### Your objective
Every record below must be returned exactly as it was received.

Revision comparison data
◇ ◇ ◇ ◇ ◇

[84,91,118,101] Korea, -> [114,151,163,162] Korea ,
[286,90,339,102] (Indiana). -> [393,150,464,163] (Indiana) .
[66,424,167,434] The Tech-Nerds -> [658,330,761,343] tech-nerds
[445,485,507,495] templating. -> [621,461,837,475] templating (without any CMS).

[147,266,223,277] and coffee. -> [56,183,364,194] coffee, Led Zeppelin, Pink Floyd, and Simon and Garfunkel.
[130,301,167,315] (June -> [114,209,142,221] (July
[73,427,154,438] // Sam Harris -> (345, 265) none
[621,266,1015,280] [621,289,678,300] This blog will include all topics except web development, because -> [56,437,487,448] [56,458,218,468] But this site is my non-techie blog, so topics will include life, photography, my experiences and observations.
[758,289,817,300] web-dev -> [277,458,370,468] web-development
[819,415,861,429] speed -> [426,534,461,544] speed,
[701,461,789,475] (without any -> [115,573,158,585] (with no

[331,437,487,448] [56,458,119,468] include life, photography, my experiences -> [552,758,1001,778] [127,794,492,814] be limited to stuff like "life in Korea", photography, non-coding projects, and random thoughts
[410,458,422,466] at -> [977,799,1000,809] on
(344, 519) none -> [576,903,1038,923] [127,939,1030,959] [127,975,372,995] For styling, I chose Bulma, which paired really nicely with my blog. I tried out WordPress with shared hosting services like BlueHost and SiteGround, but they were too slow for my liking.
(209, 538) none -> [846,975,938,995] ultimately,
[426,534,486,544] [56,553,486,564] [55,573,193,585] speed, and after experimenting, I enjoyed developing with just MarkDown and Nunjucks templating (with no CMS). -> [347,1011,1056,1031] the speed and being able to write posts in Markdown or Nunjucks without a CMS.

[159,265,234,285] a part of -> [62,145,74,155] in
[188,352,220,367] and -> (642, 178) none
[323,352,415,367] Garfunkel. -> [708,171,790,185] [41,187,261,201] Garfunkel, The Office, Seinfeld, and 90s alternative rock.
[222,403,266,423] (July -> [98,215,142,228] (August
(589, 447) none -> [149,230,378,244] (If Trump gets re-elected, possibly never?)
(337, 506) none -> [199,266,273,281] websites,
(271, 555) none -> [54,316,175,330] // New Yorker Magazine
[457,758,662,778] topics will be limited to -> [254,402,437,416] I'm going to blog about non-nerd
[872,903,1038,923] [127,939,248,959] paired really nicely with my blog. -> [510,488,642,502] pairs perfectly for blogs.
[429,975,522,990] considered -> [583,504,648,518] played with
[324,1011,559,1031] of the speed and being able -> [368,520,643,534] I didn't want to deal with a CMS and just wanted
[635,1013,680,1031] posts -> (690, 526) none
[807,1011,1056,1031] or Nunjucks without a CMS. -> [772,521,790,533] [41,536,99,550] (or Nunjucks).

◇ ◇ ◇ ◇ ◇

### Result for this exercise
[84,91,118,101] Korea, -> [114,151,163,162] Korea ,
[286,90,339,102] (Indiana). -> [393,150,464,163] (Indiana) .
[66,424,167,434] The Tech-Nerds -> [658,330,761,343] tech-nerds
[445,485,507,495] templating. -> [621,461,837,475] templating (without any CMS).

[147,266,223,277] and coffee. -> [56,183,364,194] coffee, Led Zeppelin, Pink Floyd, and Simon and Garfunkel.
[130,301,167,315] (June -> [114,209,142,221] (July
[73,427,154,438] // Sam Harris -> (345, 265) none
[621,266,1015,280] [621,289,678,300] This blog will include all topics except web development, because -> [56,437,487,448] [56,458,218,468] But this site is my non-techie blog, so topics will include life, photography, my experiences and observations.
[758,289,817,300] web-dev -> [277,458,370,468] web-development
[819,415,861,429] speed -> [426,534,461,544] speed,
[701,461,789,475] (without any -> [115,573,158,585] (with no

[331,437,487,448] [56,458,119,468] include life, photography, my experiences -> [552,758,1001,778] [127,794,492,814] be limited to stuff like "life in Korea", photography, non-coding projects, and random thoughts
[410,458,422,466] at -> [977,799,1000,809] on
(344, 519) none -> [576,903,1038,923] [127,939,1030,959] [127,975,372,995] For styling, I chose Bulma, which paired really nicely with my blog. I tried out WordPress with shared hosting services like BlueHost and SiteGround, but they were too slow for my liking.
(209, 538) none -> [846,975,938,995] ultimately,
[426,534,486,544] [56,553,486,564] [55,573,193,585] speed, and after experimenting, I enjoyed developing with just MarkDown and Nunjucks templating (with no CMS). -> [347,1011,1056,1031] the speed and being able to write posts in Markdown or Nunjucks without a CMS.

[159,265,234,285] a part of -> [62,145,74,155] in
[188,352,220,367] and -> (642, 178) none
[323,352,415,367] Garfunkel. -> [708,171,790,185] [41,187,261,201] Garfunkel, The Office, Seinfeld, and 90s alternative rock.
[222,403,266,423] (July -> [98,215,142,228] (August
(589, 447) none -> [149,230,378,244] (If Trump gets re-elected, possibly never?)
(337, 506) none -> [199,266,273,281] websites,
(271, 555) none -> [54,316,175,330] // New Yorker Magazine
[457,758,662,778] topics will be limited to -> [254,402,437,416] I'm going to blog about non-nerd
[872,903,1038,923] [127,939,248,959] paired really nicely with my blog. -> [510,488,642,502] pairs perfectly for blogs.
[429,975,522,990] considered -> [583,504,648,518] played with
[324,1011,559,1031] of the speed and being able -> [368,520,643,534] I didn't want to deal with a CMS and just wanted
[635,1013,680,1031] posts -> (690, 526) none
[807,1011,1056,1031] or Nunjucks without a CMS. -> [772,521,790,533] [41,536,99,550] (or Nunjucks).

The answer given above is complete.